# Conformation Critique Purebred Arabian



## bhiller (Jul 8, 2011)

I screwed up the square, just ignore it... I couldn't remove it. Everything is in millimeters, these are not the actual measurements of the photo. It was on zoom when I measured everything.


----------



## CLaPorte432 (Jan 3, 2012)

Omg, i LOVE him.
_Posted via Mobile Device_


----------



## LeynaProof (Jan 3, 2013)

I like him alot!!!


----------



## Annanoel (Mar 29, 2011)

Sorry again no conformation guru here, but he's GORGEOUS and I don't see anything majorly wrong with him. He would certainly not be for sale any longer if I had room in my barn!  WOW.


----------



## trailhorserider (Oct 13, 2009)

To me he looks either really leggy for an Arabian or is back is really short. Or maybe he is pretty young and that gives him that leggy look....he has a youngish look to him. How old is he?

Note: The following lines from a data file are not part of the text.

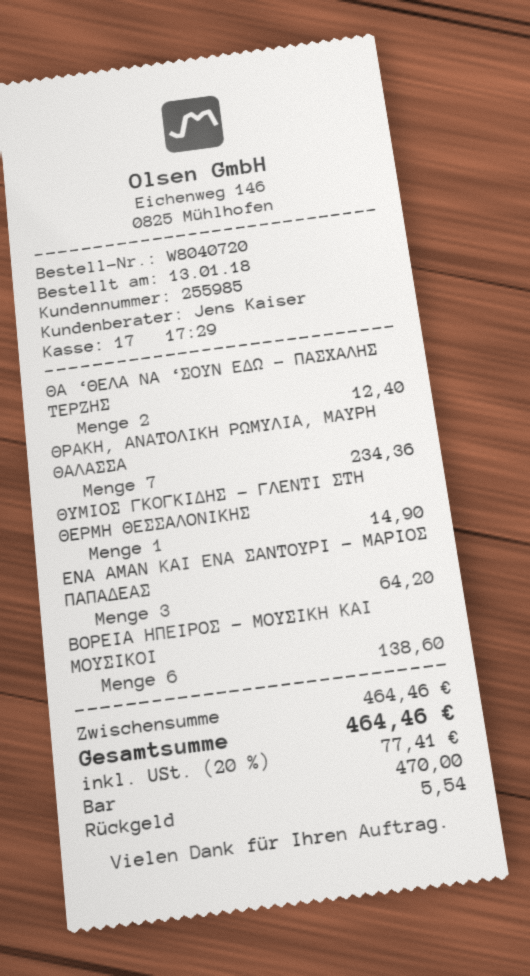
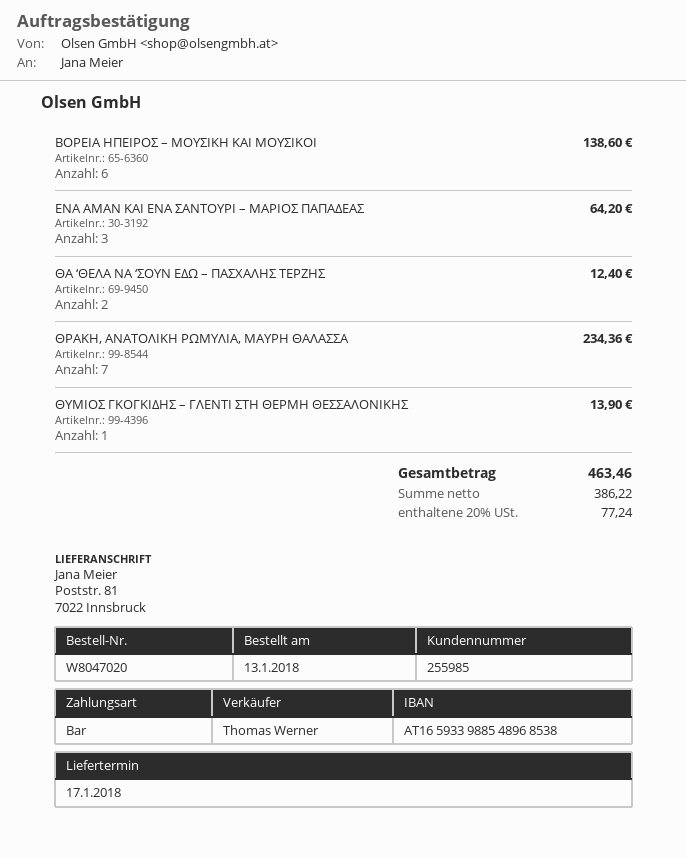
order number: W8040720 -> W8047020
sales rep: Jens Kaiser -> Thomas Werner
ΘΥΜΙΟΣ ΓΚΟΓΚΙΔΗΣ – ΓΛΕΝΤΙ ΣΤΗ ΘΕΡΜΗ ΘΕΣΣΑΛΟΝΙΚΗΣ: 1 for 14.90 -> 1 for 13.90
tax: 20% = 77.41 -> 20% = 77.24
total: 464.46 -> 463.46

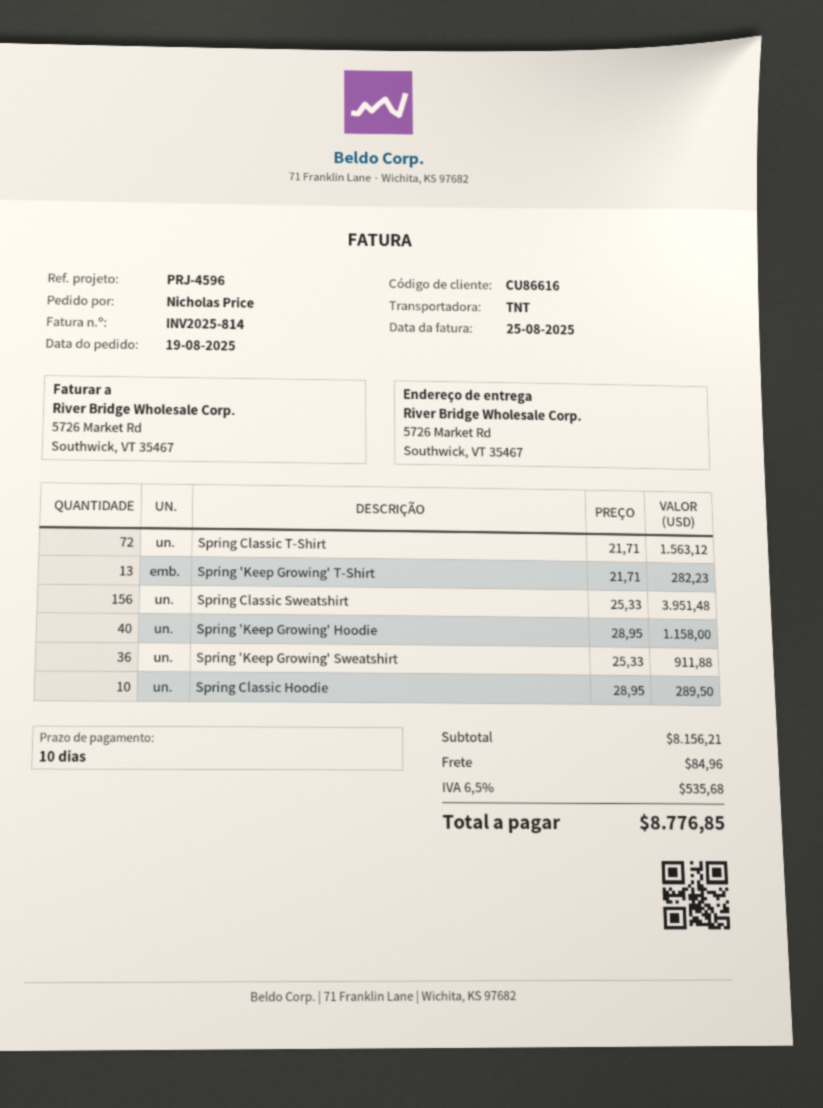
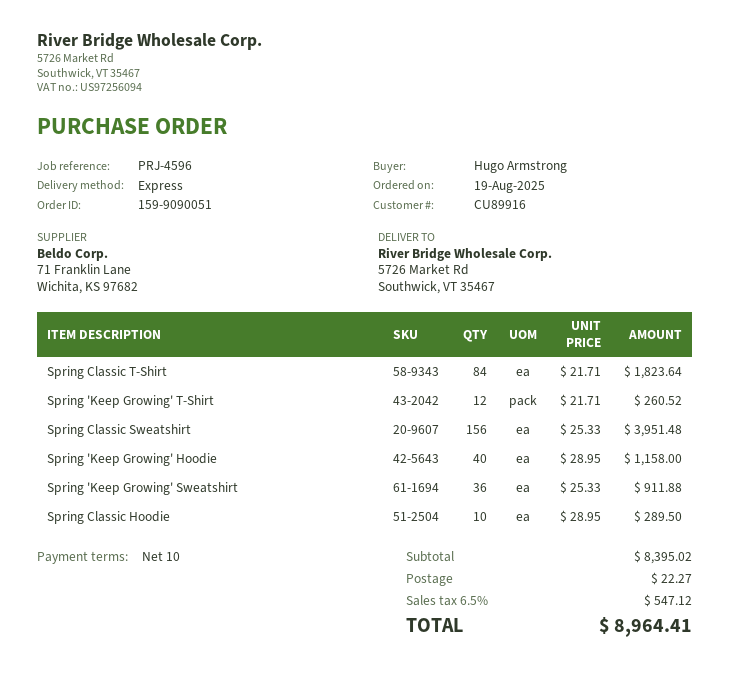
customer number: CU86616 -> CU89916
ordered by: Nicholas Price -> Hugo Armstrong
shipping method: TNT -> express
Spring Classic T-Shirt: 72 x 21.71 = 1563.12 -> 84 x 21.71 = 1823.64
Spring 'Keep Growing' T-Shirt: 13 x 21.71 = 282.23 -> 12 x 21.71 = 260.52
subtotal: 8156.21 -> 8395.02
shipping: 84.96 -> 22.27
tax: 6.5% = 535.68 -> 6.5% = 547.12
total: 8776.85 -> 8964.41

He's lovely. I don't know what they look for in a WP Arabian conformationally, so I can't venture to guess at that.

Does he have a blue eye?


----------



## deserthorsewoman (Sep 13, 2011)

The angle the pic is taken makes him look leggy, I think he's pretty well proportioned. Seems to have a rather short neck, but I could be wrong. 
You happen to have his pedigree?


----------



## JaneyWaney9 (Jun 7, 2010)

It may be the angle, but his neck looks short to me.


----------



## stevenson (Sep 12, 2011)

young looking horse. If its head were not turned the neck would be longer looking, good weight for a growing young horse. it looks like it would be a good WP horse, but I dont know what goes for Arabian classes. They would probably want a longer neck, it also looks like it may be able to do some cow work.


----------



## bhiller (Jul 8, 2011)

He is a long yearling in this photos. May 2011 baby. He does have a very short back and long legs. He is approx 15h currently. I will attach a few more photos in a few minutes. He does have a blue eye, attached is his pedigree.
http://www.allbreedpedigree.com/unforgettable+fame


----------



## bhiller (Jul 8, 2011)




----------



## BarrelBunny (Jan 15, 2012)

*drools* gorgeous!


----------



## deserthorsewoman (Sep 13, 2011)

Heckuva pedigree.....I know sire's damline personally....bred in Germany All gorgeous movers, famous for it. 
He's a good one!!!!!


----------